BEGIN

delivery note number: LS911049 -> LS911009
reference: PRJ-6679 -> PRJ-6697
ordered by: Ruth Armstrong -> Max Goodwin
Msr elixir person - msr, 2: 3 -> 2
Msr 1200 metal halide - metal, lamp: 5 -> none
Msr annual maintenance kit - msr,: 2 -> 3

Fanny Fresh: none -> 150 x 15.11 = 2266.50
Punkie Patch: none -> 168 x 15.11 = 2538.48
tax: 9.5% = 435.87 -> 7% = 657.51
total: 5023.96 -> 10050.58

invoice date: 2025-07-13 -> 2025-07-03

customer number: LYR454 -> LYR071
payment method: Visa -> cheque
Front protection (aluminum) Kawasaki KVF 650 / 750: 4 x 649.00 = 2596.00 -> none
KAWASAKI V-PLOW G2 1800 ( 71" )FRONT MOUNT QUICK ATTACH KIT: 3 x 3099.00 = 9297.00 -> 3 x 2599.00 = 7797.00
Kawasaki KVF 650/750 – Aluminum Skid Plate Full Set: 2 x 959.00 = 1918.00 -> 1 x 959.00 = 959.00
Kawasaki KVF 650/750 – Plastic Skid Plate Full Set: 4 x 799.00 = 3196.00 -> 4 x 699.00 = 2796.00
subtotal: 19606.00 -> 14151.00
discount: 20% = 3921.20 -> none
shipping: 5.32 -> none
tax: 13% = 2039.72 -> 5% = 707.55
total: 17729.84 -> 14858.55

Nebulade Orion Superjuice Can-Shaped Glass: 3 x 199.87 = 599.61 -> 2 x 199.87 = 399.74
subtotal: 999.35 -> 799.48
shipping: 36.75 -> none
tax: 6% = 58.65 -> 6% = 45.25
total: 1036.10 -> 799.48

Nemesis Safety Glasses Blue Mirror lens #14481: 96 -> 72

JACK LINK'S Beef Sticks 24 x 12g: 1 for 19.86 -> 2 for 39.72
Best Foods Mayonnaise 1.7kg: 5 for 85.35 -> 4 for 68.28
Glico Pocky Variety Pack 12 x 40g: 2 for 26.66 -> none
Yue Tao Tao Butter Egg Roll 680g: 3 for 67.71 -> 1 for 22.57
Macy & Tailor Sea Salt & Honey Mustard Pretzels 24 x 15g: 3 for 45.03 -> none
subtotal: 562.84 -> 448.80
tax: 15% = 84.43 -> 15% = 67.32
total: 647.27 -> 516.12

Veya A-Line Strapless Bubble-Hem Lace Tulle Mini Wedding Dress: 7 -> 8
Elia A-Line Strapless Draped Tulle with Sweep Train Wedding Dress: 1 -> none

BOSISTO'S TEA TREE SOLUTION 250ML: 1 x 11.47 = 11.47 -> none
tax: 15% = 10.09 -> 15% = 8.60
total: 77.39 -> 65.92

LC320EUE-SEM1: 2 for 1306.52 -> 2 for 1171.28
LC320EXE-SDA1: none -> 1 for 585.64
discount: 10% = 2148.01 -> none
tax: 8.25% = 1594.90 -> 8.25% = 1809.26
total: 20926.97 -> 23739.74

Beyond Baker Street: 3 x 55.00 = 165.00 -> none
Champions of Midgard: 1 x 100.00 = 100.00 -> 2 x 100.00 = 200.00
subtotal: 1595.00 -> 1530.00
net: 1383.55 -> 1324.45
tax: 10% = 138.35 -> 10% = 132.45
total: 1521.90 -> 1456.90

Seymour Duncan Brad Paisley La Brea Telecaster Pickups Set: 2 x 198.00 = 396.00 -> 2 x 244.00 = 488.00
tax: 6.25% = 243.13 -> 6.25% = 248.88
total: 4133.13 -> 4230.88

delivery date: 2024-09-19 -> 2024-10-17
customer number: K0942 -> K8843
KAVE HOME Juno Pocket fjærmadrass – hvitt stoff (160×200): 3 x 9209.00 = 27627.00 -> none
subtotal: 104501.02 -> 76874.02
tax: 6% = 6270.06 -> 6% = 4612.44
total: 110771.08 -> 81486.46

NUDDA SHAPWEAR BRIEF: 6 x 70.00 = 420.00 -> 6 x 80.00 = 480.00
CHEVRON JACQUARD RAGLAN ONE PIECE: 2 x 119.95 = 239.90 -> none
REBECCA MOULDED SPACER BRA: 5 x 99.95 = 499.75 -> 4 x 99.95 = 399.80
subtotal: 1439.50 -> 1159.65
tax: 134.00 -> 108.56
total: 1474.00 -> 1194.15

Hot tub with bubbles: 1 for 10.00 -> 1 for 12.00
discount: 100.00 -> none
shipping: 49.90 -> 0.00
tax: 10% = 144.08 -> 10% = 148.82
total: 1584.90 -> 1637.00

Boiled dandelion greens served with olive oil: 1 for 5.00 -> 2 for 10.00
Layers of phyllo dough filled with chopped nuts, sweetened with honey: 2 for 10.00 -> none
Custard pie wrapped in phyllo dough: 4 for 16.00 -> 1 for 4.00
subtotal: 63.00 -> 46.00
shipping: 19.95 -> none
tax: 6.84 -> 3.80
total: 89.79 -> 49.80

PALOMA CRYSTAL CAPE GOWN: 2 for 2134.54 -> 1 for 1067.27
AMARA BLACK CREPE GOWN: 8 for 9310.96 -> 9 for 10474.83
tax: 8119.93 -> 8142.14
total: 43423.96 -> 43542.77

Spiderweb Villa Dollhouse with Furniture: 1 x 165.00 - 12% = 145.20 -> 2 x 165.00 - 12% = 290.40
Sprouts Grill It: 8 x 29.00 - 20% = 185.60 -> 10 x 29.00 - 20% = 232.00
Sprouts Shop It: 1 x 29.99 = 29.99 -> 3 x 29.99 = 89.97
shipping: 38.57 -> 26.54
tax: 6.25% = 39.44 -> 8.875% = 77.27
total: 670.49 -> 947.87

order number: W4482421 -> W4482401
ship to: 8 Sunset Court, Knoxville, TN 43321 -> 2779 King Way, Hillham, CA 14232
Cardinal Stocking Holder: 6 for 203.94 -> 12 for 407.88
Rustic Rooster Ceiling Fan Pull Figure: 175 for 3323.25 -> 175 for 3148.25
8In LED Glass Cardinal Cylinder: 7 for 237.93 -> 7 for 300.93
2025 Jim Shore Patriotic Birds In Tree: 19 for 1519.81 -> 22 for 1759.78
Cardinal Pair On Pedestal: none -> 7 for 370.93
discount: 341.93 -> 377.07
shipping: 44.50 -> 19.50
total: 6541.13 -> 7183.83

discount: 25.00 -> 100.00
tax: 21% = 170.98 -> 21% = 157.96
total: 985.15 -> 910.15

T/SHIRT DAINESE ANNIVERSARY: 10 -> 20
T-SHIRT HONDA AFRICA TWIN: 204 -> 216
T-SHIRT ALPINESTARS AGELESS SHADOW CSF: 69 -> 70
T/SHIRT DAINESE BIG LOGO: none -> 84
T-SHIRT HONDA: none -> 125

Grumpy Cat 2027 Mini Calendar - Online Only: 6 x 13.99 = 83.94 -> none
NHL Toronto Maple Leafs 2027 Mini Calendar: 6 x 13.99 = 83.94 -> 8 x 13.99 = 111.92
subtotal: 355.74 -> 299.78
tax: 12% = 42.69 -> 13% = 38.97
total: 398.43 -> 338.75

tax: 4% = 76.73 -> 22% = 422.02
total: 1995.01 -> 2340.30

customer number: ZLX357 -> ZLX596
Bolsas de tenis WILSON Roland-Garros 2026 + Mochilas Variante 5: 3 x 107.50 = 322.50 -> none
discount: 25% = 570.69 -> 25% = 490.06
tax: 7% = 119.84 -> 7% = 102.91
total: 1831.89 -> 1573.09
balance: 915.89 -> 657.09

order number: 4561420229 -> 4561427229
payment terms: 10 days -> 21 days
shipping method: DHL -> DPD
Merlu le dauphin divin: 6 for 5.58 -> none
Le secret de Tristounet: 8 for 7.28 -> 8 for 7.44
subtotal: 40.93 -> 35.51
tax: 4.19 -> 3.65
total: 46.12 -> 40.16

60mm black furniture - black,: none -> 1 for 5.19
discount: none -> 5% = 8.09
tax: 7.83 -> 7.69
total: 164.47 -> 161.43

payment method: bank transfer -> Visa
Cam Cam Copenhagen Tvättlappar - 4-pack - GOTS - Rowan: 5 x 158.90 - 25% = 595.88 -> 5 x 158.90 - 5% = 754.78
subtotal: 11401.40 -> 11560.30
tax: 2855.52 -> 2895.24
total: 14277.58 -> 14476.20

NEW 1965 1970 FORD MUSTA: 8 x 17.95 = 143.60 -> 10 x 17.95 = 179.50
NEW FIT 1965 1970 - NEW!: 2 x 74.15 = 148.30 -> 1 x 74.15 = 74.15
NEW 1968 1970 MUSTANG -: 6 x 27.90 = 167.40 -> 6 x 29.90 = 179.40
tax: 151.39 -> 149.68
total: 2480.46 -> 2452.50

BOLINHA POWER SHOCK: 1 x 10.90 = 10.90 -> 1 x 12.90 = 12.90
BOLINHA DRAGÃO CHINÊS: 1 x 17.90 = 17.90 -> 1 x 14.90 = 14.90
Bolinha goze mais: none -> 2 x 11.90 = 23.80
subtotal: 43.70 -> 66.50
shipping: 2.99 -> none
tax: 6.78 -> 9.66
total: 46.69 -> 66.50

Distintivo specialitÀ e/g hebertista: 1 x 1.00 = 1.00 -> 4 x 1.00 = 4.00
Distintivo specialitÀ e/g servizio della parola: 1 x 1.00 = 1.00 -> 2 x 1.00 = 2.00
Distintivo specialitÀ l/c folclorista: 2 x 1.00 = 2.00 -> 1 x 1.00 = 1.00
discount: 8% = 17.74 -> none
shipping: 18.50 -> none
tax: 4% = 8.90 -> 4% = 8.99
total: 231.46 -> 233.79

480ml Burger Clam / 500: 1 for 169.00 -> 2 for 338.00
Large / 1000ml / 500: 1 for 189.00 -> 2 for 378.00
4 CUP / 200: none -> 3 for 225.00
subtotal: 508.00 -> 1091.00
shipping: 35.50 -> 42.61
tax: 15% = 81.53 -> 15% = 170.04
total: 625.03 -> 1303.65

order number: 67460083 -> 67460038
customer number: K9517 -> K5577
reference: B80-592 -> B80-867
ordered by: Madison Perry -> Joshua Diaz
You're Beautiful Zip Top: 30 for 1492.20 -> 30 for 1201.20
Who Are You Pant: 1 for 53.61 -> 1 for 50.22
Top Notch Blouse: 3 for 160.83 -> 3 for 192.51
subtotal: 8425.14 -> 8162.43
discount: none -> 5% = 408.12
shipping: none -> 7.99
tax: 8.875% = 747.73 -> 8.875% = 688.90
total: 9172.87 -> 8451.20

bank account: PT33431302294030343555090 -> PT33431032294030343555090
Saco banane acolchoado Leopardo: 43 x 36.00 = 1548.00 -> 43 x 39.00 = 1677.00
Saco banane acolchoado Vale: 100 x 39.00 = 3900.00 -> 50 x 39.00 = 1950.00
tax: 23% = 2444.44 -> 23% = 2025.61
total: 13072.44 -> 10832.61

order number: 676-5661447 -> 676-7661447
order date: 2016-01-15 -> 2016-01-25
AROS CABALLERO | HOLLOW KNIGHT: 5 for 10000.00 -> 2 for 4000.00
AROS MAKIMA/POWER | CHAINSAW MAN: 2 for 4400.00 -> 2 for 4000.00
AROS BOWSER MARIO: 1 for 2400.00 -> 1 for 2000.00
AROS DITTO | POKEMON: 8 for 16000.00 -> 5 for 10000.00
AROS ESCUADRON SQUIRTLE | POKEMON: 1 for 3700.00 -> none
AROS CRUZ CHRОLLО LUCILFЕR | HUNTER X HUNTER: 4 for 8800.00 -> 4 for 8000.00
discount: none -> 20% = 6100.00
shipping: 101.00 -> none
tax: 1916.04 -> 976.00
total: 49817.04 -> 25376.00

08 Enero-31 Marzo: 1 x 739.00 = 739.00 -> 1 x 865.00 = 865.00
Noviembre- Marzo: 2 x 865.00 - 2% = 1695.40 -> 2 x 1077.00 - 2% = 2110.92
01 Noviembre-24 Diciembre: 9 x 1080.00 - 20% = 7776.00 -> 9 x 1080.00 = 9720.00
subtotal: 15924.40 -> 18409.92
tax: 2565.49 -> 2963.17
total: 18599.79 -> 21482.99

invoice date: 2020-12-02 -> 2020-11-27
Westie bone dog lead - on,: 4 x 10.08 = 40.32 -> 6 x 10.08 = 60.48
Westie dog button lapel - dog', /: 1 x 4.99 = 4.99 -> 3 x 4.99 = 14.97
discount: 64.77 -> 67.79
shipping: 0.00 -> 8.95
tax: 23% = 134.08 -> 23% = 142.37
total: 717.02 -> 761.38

END

- [TASK TO COMPLETE]:
Reproduce each line of the material that mentions "Plate".

- [RESULT FOR THIS TASK]:
Kawasaki KVF 650/750 – Aluminum Skid Plate Full Set: 2 x 959.00 = 1918.00 -> 1 x 959.00 = 959.00
Kawasaki KVF 650/750 – Plastic Skid Plate Full Set: 4 x 799.00 = 3196.00 -> 4 x 699.00 = 2796.00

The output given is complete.